Problem details:
Start to finish, print the data below exactly, without the images.

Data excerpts
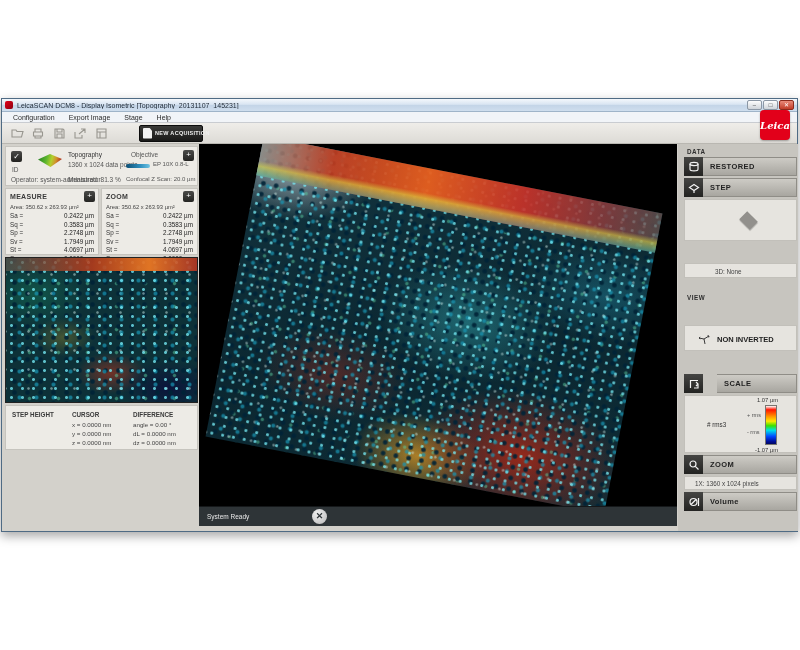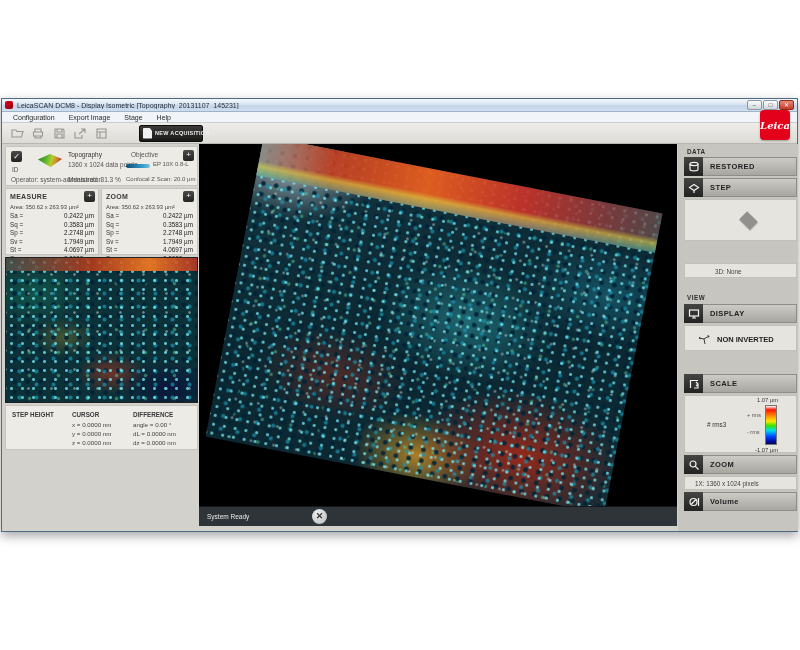--- a/index.html
+++ b/index.html
@@ -348,15 +348,6 @@
 
         <div class="seclbl" style="top:150px;">VIEW</div>
 
-        <div class="rbtn" style="top:160px;">
-          <div class="ico">
-            <svg width="12" height="12" viewBox="0 0 12 12">
-                <rect x="1.5" y="2" width="9" height="6"></rect>
-                <path d="M4 10h4M6 8v2"></path>
-              </svg>
-          </div>
-          <div class="lab">DISPLAY</div>
-        </div>
 
         <div class="rsub" style="top:181px;height:26px;">
           <span class="axesicon" style="position:absolute;left:12px;top:6px;">

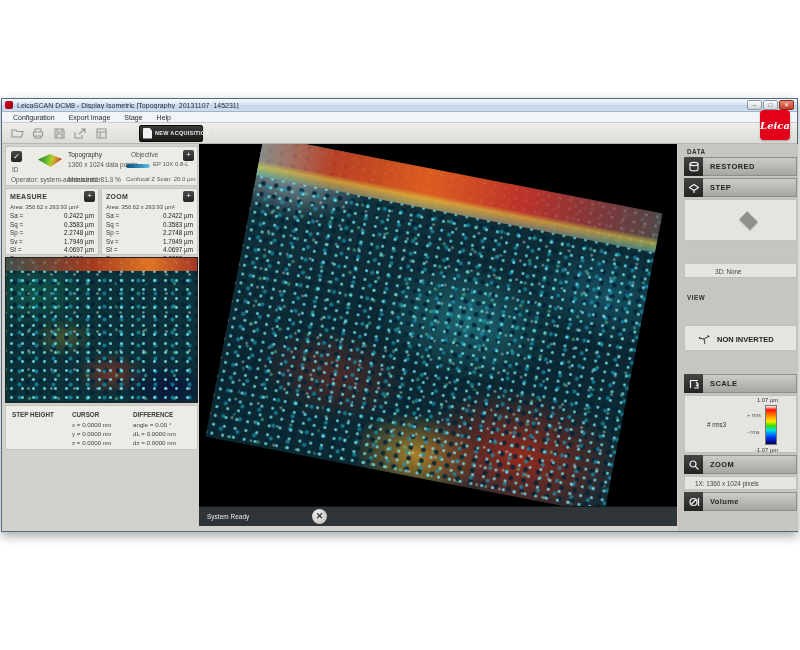--- a/index.html
+++ b/index.html
@@ -359,7 +359,7 @@
         </div>
 
 
-        <div class="rbtn" style="top:230px;">
+        <div class="rbtn" style="top:230px;gap:14px;">
           <div class="ico">
             <svg width="12" height="12" viewBox="0 0 12 12">
                 <path d="M2.5 10V2.5H10M6 10h4V6M8 4l2 2-2 2"></path>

Result of this task:
--- a/index.html
+++ b/index.html
@@ -348,15 +348,6 @@
 
         <div class="seclbl" style="top:150px;">VIEW</div>
 
-        <div class="rbtn" style="top:160px;">
-          <div class="ico">
-            <svg width="12" height="12" viewBox="0 0 12 12">
-                <rect x="1.5" y="2" width="9" height="6"></rect>
-                <path d="M4 10h4M6 8v2"></path>
-              </svg>
-          </div>
-          <div class="lab">DISPLAY</div>
-        </div>
 
         <div class="rsub" style="top:181px;height:26px;">
           <span class="axesicon" style="position:absolute;left:12px;top:6px;">

--- a/index.html
+++ b/index.html
@@ -359,7 +359,7 @@
         </div>
 
 
-        <div class="rbtn" style="top:230px;">
+        <div class="rbtn" style="top:230px;gap:14px;">
           <div class="ico">
             <svg width="12" height="12" viewBox="0 0 12 12">
                 <path d="M2.5 10V2.5H10M6 10h4V6M8 4l2 2-2 2"></path>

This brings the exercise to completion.